Emergency personnel took part in a child passenger safety technician certification class on Friday where people of McMinnville and Warren County could get checked by the first responders  to make sure they are transporting their kids in the safest way.

Lead instructor Amy Denton said that six to eight families came through during the two hours they were stationed at the Farmers Market. Of the emergency personnel on site, Denton said, “Several of them work for the McMinnville Fire Department. A couple work with the McMinnville Police Dept. We’ve got some visiting us from the Moore County Sheriff’s Dept., Warren Co. Sheriff’s Dept. and Cookeville Police Dept.”

Denton added, “They’ve been in training all week. This is their final thing to get them some more practice. They’ve learned all their skills. This is just to get them some more practice before we all go our separate ways.” 

The certification is for them to be able to identify if a child’s car seat is properly secured.

Denton said, “We look for how the parents or caregivers have put the seat in their vehicle, whether it’s secured and locked into place and how the children are placed in the seats, if the harnesses are in the right positions and if they’re snug against the child’s body.” The final day of practice was also a chance to educate more parents.

“They’re working with parents to educate them on what kind of seat their child needs to be in, riding in the right direction and riding correctly positioned in the seat.” Many parents may not be aware of what kind of seat their child should have in a vehicle, but part of the exercise on Friday was to inform them on this issue.

“We also are hoping to let more parents know that riding rear-facing longer is safer for their children,” Denton said, “The state law is rear-facing up until one year and 20 pounds, but the American Association of Pediatrics has done a lot of studies. In most car seats, a child can ride rear-facing much longer, and is much safer; it gives them more head, neck and back support in the event of a crash.”
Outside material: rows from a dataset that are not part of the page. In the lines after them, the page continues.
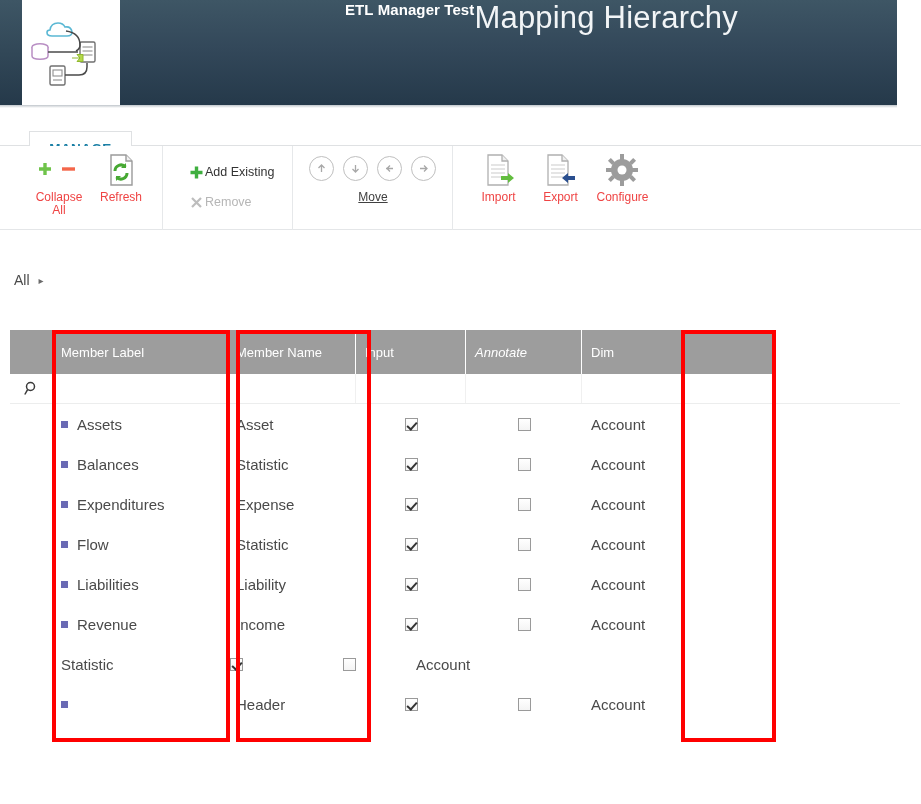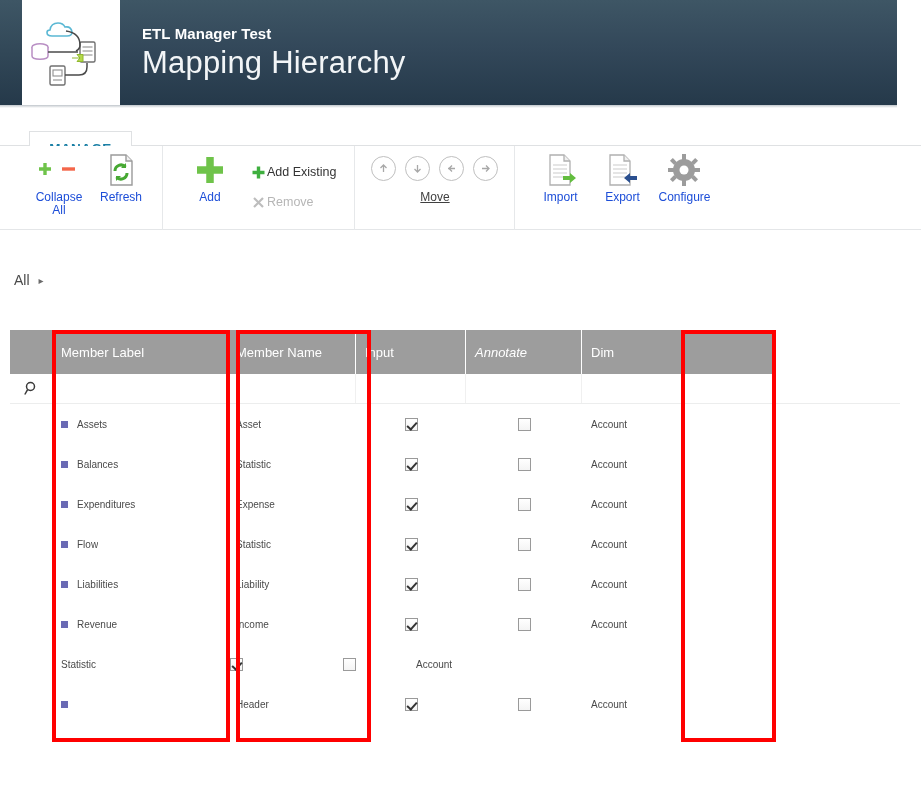"ETL Manager Test" .header-titles { flex-direction: column -> row; margin-left: none -> 44px }
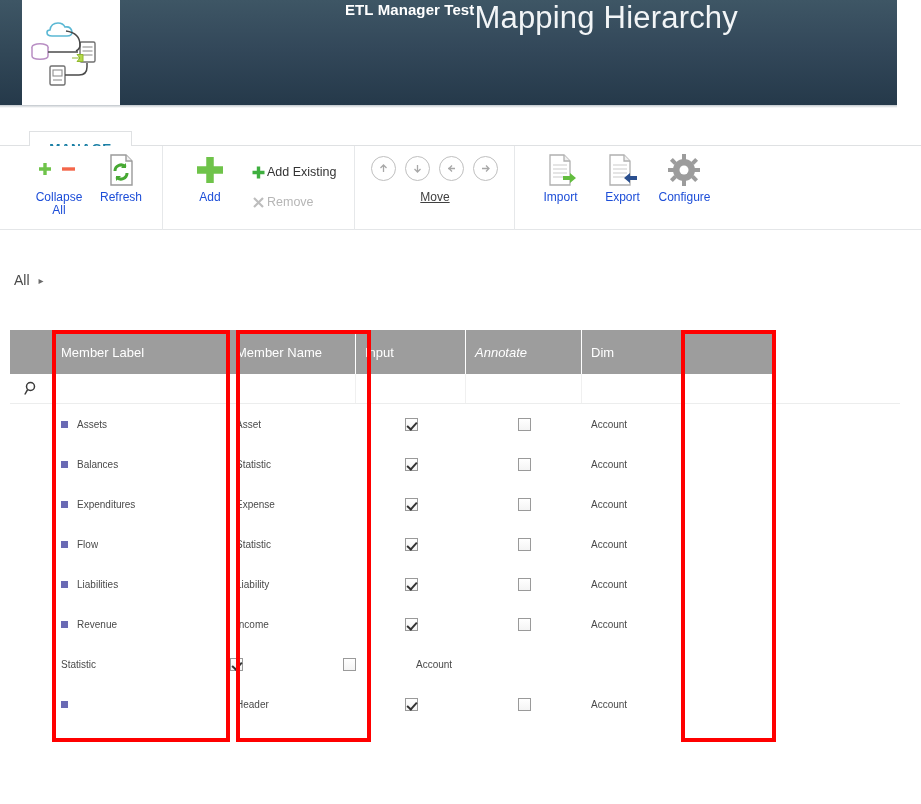"Collapse" .big-btn .blabel { color: #1d4ed8 -> #ef4444 }
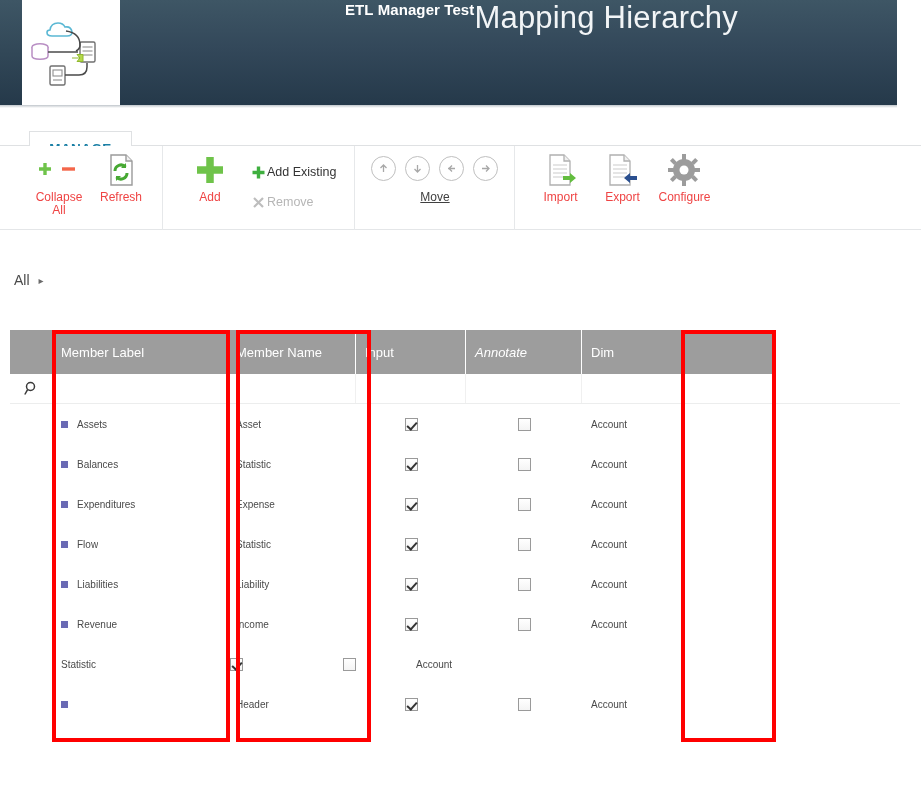"Add" div.big-btn { html: <div> <div> <svg> <path></path> </svg> </div> <div>Add</div> </div> -> none }
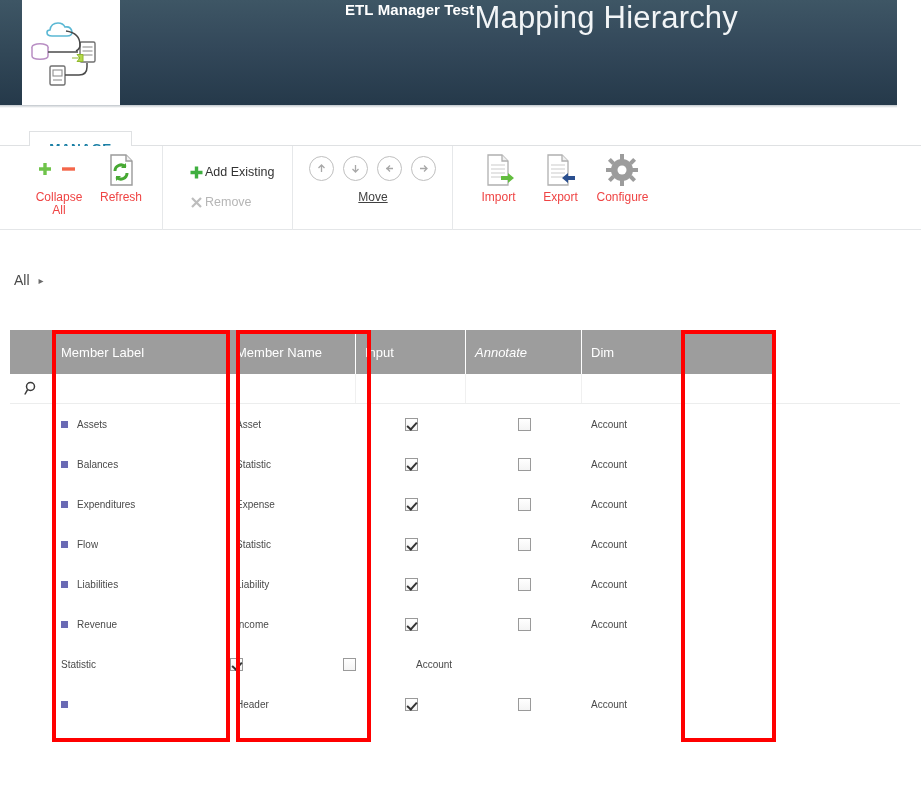"Assets" .cell { font-size: 10px -> 15px }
She said they weren’t checking just baby car seats but booster seats as well. “To our parents with booster seat kids, 4- to 9-year-old children need to be in booster seats to keep their seat belts on their skeletal structure, on their bones. Because if they’re riding in a seat without a booster, the lap belt will slide up onto their belly, and the shoulder belt will get up under their chin.”

She continued, “That causes them to sometimes put the shoulder belt behind them, and in a crash, all the pressure will go across their soft abdomen which causes internal injuries. That all can be prevented with a simple booster seat. It puts the child in a better position, so the adult seat belt fits them properly.”

Anyone who missed the checks on Friday can schedule a car seat check with the McMinnville Fire Dept. and McMinnville PD to get a thorough lesson on how to keep a child the safest in a vehicle.